- BC Games
Basketball a family affair for the Allens
Being the coach’s son is never an easy role.
“It has been tough for him, there is no doubt about it,” admits Scott Allen, the head coach of the Trinity Western Spartans men’s basketball team.
“No matter what — and I am not putting myself on any type of pedestal — as the coach’s son, there are expectations.”
He was discussing the relationship he has with his son, Tyus, an incoming freshman to the Spartans program next season.
“As a father, I am extremely proud that he has become a way better athlete than I ever was and accomplished a lot,” Scott said.
“He has a lot more determination and drive than I do.”
From an early age, sports played a central role in Tyus’ life.
His bedroom was more like a large rec room, and the youngster was walking at nine months of age – with a hockey stick in his hand. He was skating at 18 months.
“It was almost like a training ground for him,” Scott described.
“It was probably over-exuberance from a father.”
The coach admits he may have gone overboard but has no regrets.
“From my perspective, looking back now, I think Tyus was pushed pretty hard,” Scott said.

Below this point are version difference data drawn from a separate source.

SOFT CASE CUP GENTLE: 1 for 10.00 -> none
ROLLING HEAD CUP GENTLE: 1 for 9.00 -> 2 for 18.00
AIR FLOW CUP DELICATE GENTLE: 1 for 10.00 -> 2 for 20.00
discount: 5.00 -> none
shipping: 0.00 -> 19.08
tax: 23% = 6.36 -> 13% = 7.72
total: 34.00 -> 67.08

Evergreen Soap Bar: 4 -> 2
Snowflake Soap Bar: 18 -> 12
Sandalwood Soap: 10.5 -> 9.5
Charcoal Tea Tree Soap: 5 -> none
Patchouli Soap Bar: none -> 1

“I am extremely proud that he has become a way better athlete than I ever was and accomplished a lot. He has more determination and drive than I did.”
“It had its pros and cons,” admits Tyus.
“When I was younger, it was a lot weirder; there was a distance between us.

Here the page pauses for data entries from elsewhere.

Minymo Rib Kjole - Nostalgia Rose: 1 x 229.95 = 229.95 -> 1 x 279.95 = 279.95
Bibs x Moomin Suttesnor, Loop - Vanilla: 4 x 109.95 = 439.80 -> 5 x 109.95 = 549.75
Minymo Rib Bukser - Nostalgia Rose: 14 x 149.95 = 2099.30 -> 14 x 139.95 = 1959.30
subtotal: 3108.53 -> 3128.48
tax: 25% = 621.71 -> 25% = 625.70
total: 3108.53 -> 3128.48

“Being older now, I don’t mind it; I can see the good in it.”
“He is my dad but I just treat him like every other coach,” Tyus added.
“Give him respect and do what he asks.”
The father/son relationship has had its ups and downs.
Inevitably, there have been times where Tyus may have felt his father was singling him out or being extra tough on him.
But he learned to just shake it off and focus on the task at hand.
“I know he just wants the best for me,” Tyus said.
“He is just pushing me harder, he wants better results.”
It wasn’t always easy on the coach, either.
“As a parent, it is really hard to remove yourself,” Scott said.
“Every parent watches their kids play and I think that was really hard for me to do as a coach, is to try and watch the team as a whole.”
Another tough part of the relationship stemmed from Scott accepting the job at Trinity Western.
Prior to that, he had been the long-time coach at White Rock Christian Academy and he departed the school just as his son was entering Grade 8.
“He has been in that (White Rock Christian Academy) gym since he was born,” Scott said.
“He has watched everybody go through that gym and talk about what they needed to do to get to the next level.
“For him, it was difficult when I left, knowing that he had the next five years to get through to the next step, without having his dad there.”
“It was kind of bittersweet,” Tyus said about the decision to move from the high school to the university ranks.
“I was looking forward to him coaching. (And) a lot of my friends came to the school to be coached by him and I know some of them were unhappy when he left.”
Scott also felt it was a good opportunity for his son to learn on his own.
This past season, Scott was able to help out with coaching the White Rock Christian team, as they finished second at the B.C. high school AAA boys championships back in March.
And now father and son will be reunited on the hardwood at Trinity Western.
“He watched us get second place (at nationals) a few years back and wants to be part of the program in trying to get us to the top,” Scott said.
Tyus explored attending other schools — both in Canada and the U.S. — but decided the Spartans were the right fit.
“I know the guys (on the team) and like being able to live relatively close to home,” said Tyus.
Scott’s looking forward to it, too.
“The five years we lost … I get that time back now,” Scott said.
“And he is more mature now; we have the father/son relationship, but now we have more of a friendship as he gets older.
“He is old enough now to look past when I am hard on him; he knows the reason I am hard on him is because I care about him and want to see him do well.”
Tyus is looking forward to continuing to learn from his dad.
“There are no shortcuts, that has always been the thing he has said and it really is true,” Tyus said.